**Work order**: Exactly reproduce the lines from the line containing "- The only argument" to the end of the data below, inclusive, and nothing else.

++++ Records for this exercise

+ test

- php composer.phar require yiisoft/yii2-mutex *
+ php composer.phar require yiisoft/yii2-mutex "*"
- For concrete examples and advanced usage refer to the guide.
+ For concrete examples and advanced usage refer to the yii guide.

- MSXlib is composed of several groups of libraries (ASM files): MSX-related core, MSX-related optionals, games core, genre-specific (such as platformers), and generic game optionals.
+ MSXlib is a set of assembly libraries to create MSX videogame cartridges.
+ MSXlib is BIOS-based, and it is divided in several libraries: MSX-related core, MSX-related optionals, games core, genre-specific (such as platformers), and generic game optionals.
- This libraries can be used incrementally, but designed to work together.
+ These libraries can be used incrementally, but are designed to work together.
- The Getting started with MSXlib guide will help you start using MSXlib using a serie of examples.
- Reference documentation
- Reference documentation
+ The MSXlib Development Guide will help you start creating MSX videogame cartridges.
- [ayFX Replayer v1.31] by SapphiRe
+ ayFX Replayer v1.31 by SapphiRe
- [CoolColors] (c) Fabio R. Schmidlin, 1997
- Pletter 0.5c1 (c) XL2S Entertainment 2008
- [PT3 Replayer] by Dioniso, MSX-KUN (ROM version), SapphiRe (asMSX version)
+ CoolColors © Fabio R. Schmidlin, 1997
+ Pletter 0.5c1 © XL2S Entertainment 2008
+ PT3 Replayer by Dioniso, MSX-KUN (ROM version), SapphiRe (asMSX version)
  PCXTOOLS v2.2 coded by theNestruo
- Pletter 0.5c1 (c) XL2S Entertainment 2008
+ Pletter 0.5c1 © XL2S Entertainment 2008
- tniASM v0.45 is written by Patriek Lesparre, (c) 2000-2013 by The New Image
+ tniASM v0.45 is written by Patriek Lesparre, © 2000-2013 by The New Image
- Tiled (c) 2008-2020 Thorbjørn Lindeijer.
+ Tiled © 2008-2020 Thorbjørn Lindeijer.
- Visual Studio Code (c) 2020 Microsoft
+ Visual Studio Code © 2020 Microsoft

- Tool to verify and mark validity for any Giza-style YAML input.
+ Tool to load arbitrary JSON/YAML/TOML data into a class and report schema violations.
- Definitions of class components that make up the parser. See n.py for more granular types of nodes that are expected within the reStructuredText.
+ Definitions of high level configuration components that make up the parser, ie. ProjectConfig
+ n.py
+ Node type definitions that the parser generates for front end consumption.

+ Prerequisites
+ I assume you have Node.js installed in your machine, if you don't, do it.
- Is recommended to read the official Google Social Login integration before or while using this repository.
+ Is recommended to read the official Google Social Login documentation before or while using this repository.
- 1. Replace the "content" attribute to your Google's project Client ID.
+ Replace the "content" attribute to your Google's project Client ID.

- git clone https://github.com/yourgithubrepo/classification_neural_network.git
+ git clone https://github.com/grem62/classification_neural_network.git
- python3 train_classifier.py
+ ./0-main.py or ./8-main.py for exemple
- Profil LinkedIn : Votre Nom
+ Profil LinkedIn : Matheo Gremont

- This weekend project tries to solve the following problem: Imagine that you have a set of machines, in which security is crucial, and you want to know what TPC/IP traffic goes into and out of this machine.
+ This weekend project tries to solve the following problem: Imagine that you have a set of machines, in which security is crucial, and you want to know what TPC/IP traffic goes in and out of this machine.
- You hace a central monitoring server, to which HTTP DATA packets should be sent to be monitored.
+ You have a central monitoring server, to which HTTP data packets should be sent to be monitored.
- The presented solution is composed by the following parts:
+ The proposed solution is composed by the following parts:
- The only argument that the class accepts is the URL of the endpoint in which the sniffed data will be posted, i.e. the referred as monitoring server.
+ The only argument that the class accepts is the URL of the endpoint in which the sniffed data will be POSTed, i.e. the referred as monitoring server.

++++++++

**Exercise output**:
- The only argument that the class accepts is the URL of the endpoint in which the sniffed data will be posted, i.e. the referred as monitoring server.
+ The only argument that the class accepts is the URL of the endpoint in which the sniffed data will be POSTed, i.e. the referred as monitoring server.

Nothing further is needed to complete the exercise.